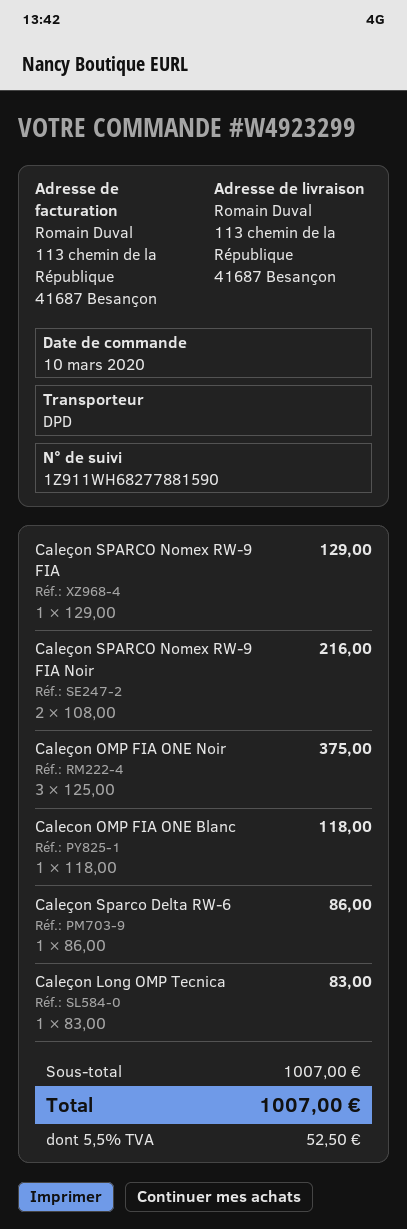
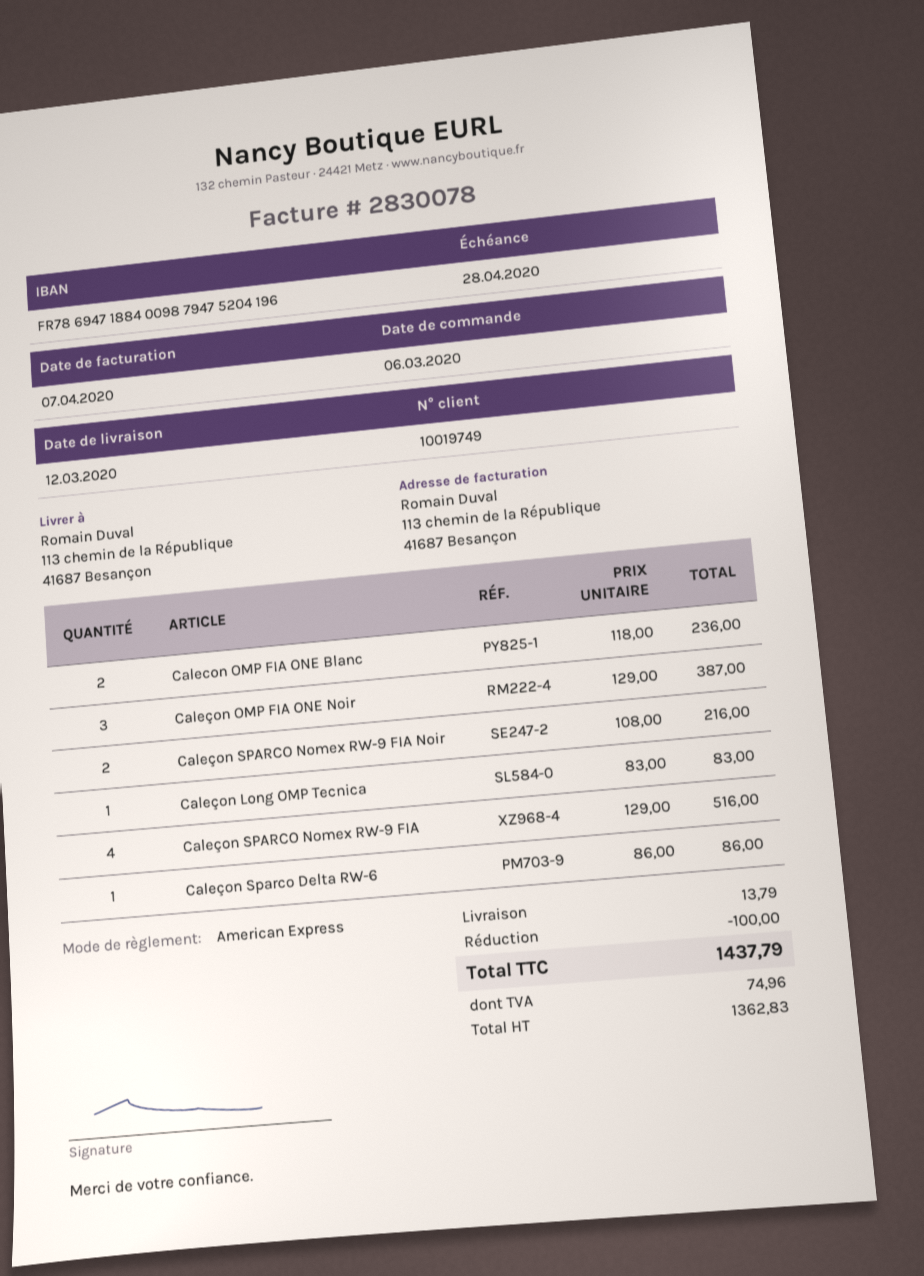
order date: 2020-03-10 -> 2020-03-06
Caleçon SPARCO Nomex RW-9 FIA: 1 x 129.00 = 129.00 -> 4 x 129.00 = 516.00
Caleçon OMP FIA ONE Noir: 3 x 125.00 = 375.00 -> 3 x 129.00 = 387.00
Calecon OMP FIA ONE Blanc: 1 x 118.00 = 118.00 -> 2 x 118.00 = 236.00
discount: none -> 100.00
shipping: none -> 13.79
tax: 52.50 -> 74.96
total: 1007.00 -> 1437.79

★ ★ ★ ★

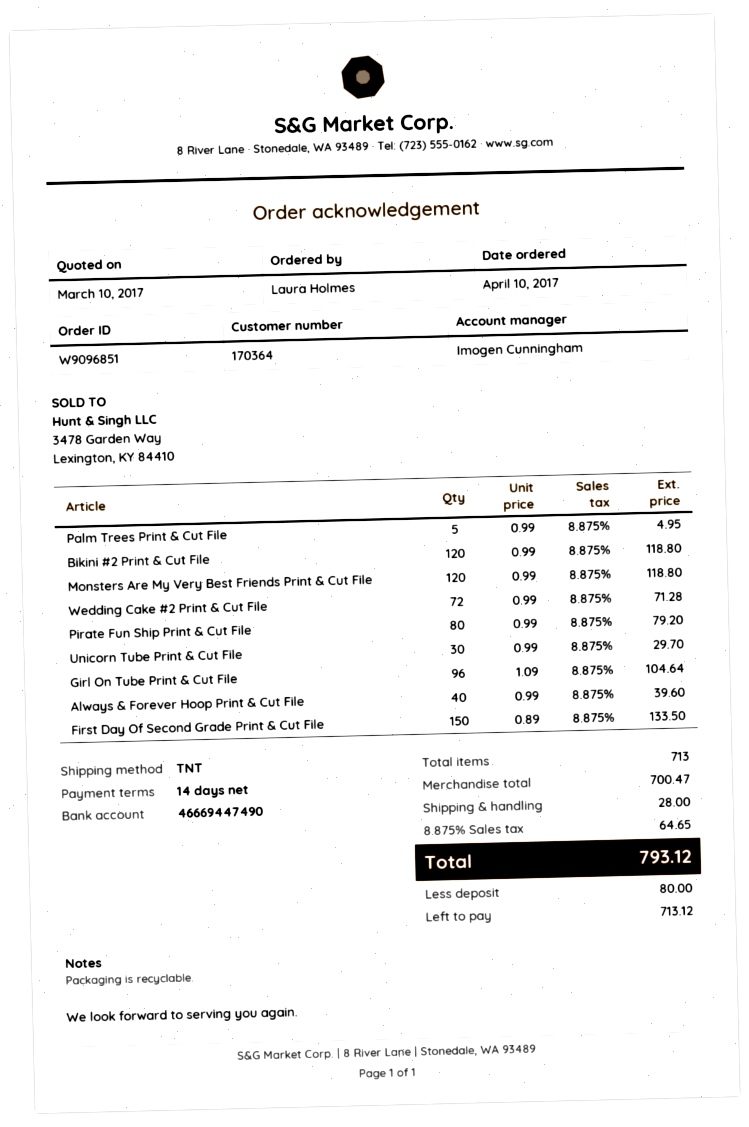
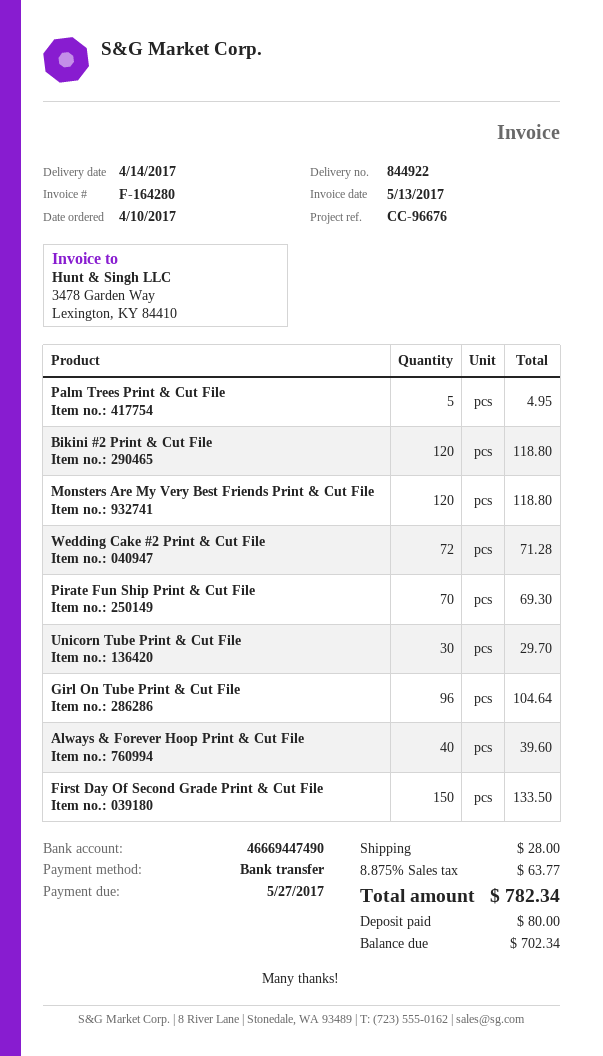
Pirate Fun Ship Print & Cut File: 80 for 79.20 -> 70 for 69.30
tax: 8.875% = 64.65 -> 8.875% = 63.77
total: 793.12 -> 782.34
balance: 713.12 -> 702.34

★ ★ ★ ★

§ Exercise prompt
In the entries above, find the line with "shipping: none -> 13.79" and the line with "total: 1007.00 -> 1437.79", then restate word for word both of them and every line between, with nothing more.

§ Answer space
shipping: none -> 13.79
tax: 52.50 -> 74.96
total: 1007.00 -> 1437.79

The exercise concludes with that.